### PROVIDED RECORDS
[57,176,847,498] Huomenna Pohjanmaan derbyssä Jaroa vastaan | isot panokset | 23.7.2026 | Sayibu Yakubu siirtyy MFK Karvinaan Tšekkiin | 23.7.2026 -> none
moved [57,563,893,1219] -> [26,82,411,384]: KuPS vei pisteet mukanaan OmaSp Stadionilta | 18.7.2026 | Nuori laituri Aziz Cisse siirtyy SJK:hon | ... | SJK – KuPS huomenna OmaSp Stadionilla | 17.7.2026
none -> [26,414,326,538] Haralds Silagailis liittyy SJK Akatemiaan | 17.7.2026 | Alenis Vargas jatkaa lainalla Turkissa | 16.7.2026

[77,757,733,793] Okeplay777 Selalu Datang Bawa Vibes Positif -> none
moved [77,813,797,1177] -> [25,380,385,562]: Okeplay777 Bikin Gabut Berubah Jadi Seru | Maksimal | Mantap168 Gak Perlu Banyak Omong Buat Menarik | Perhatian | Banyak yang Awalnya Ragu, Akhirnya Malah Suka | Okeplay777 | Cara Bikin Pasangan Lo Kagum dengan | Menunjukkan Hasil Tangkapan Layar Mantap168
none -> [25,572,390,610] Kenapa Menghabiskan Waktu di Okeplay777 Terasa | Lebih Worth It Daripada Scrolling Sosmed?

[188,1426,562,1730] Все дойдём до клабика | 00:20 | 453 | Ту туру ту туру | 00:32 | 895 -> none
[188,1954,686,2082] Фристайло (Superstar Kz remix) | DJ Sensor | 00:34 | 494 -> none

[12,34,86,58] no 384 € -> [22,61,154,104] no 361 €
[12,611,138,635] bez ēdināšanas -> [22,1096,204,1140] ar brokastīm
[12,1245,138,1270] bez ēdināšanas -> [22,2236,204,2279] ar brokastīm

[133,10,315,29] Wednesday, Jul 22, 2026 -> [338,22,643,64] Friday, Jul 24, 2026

### WHAT NEEDS TO BE DONE
After locating the line containing "moved [77,813,797,1177] ->", write out that line and all remaining lines of the records exactly, with nothing added.

### EXERCISE RESULT
moved [77,813,797,1177] -> [25,380,385,562]: Okeplay777 Bikin Gabut Berubah Jadi Seru | Maksimal | Mantap168 Gak Perlu Banyak Omong Buat Menarik | Perhatian | Banyak yang Awalnya Ragu, Akhirnya Malah Suka | Okeplay777 | Cara Bikin Pasangan Lo Kagum dengan | Menunjukkan Hasil Tangkapan Layar Mantap168
none -> [25,572,390,610] Kenapa Menghabiskan Waktu di Okeplay777 Terasa | Lebih Worth It Daripada Scrolling Sosmed?

[188,1426,562,1730] Все дойдём до клабика | 00:20 | 453 | Ту туру ту туру | 00:32 | 895 -> none
[188,1954,686,2082] Фристайло (Superstar Kz remix) | DJ Sensor | 00:34 | 494 -> none

[12,34,86,58] no 384 € -> [22,61,154,104] no 361 €
[12,611,138,635] bez ēdināšanas -> [22,1096,204,1140] ar brokastīm
[12,1245,138,1270] bez ēdināšanas -> [22,2236,204,2279] ar brokastīm

[133,10,315,29] Wednesday, Jul 22, 2026 -> [338,22,643,64] Friday, Jul 24, 2026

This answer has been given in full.